Observability


Observability is a key requirement for monitoring and debugging microservice architectures. With the rise of distributed systems and the increasing complexity of modern software applications, observability has become an essential component of any production system.

Observability in microservices involves the ability to gather and analyze data from each individual microservice to provide a comprehensive view of the entire system. This includes the ability to monitor and track performance metrics, identify errors and exceptions, and trace requests as they move through the system.

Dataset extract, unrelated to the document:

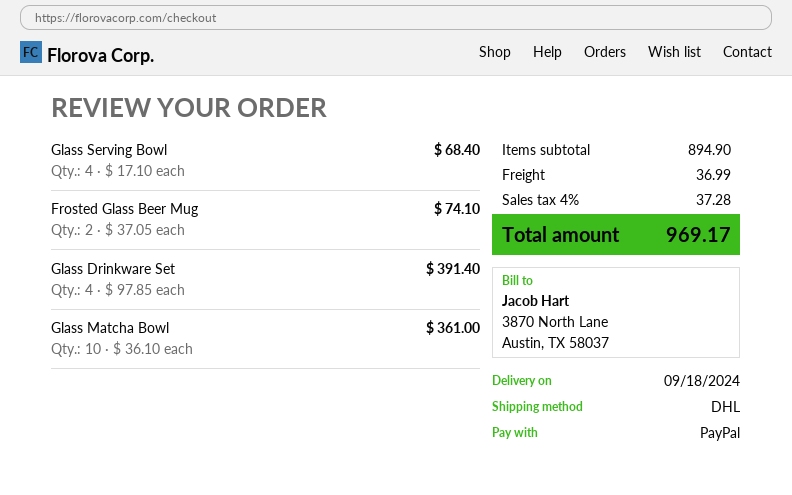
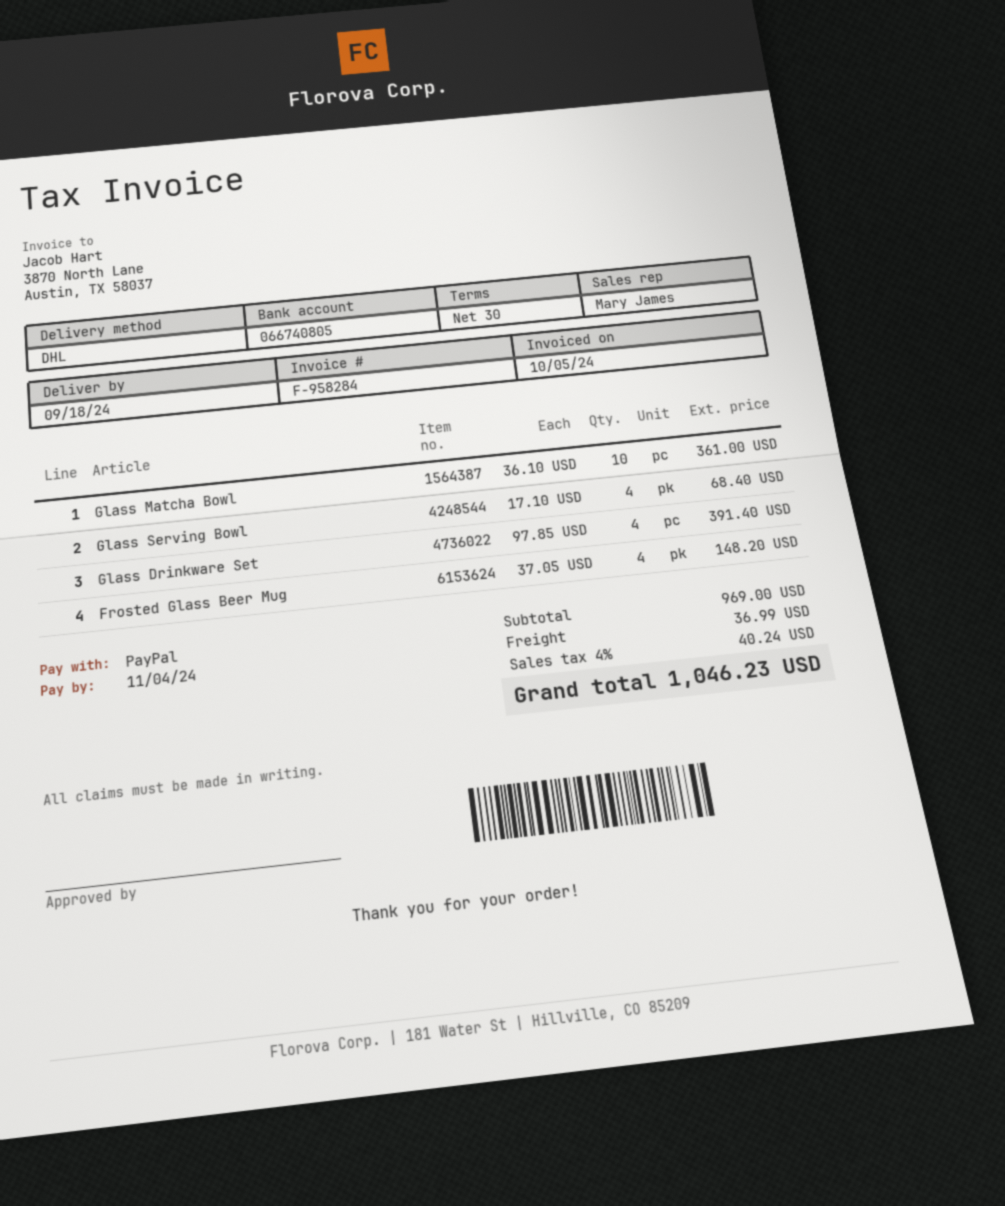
Frosted Glass Beer Mug: 2 x 37.05 = 74.10 -> 4 x 37.05 = 148.20
subtotal: 894.90 -> 969.00
tax: 4% = 37.28 -> 4% = 40.24
total: 969.17 -> 1046.23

Here are the three main key components of observability:

  • Each of the microservices should capture the following different types of logs.
    • TRACE → DEBUG → INFO → WARN → ERROR → FATAL
  • Each of the log lines should have a list of the following items in it.
    • Date and Time: Millisecond precision and easily sortable.
    • Log Level: ERRORWARNINFODEBUGTRACE,FATAL.
    • Process ID.
    • --- separator to distinguish the start of actual log messages.
    • Thread name: Enclosed in square brackets (may be truncated for console output).
    • Logger name: This is usually the source class name (often abbreviated).
    • The log message.
  • The current log level should be configurable at the microservice level.
  • There should be a log file size-related configuration at each microservice. Once the limit reaches, logs should be rollover to a new file.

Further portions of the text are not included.